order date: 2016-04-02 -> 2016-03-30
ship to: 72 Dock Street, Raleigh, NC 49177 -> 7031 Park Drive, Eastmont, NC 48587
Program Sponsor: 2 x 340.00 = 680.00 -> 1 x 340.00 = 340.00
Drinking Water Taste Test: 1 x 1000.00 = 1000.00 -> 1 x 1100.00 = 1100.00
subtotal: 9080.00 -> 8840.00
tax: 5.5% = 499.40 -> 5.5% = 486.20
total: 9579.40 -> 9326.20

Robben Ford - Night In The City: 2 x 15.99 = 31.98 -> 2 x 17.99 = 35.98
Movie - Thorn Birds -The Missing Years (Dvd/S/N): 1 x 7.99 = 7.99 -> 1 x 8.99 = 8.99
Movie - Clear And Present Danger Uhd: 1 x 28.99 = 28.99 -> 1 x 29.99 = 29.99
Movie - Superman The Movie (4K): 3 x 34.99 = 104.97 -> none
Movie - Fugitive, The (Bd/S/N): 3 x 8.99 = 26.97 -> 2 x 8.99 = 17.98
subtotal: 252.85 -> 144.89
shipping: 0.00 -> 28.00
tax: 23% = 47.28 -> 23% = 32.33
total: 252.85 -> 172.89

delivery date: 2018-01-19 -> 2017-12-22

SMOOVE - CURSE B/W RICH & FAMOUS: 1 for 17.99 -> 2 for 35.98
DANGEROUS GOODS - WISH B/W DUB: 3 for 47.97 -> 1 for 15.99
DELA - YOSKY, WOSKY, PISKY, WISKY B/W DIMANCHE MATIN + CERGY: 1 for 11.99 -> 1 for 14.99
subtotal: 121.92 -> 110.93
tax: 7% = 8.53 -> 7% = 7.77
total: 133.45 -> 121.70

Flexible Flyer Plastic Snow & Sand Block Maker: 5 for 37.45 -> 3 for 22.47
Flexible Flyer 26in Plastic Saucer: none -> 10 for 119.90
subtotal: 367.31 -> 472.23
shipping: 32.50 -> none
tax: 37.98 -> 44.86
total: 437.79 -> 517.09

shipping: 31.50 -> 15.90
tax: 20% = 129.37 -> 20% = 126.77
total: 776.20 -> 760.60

» WORK ORDER:
Only exact copies of the lines from the one containing "shipping: 31.50 -> 15.90" to the end of the records belong in the answer.

» ANSWER BELOW:
shipping: 31.50 -> 15.90
tax: 20% = 129.37 -> 20% = 126.77
total: 776.20 -> 760.60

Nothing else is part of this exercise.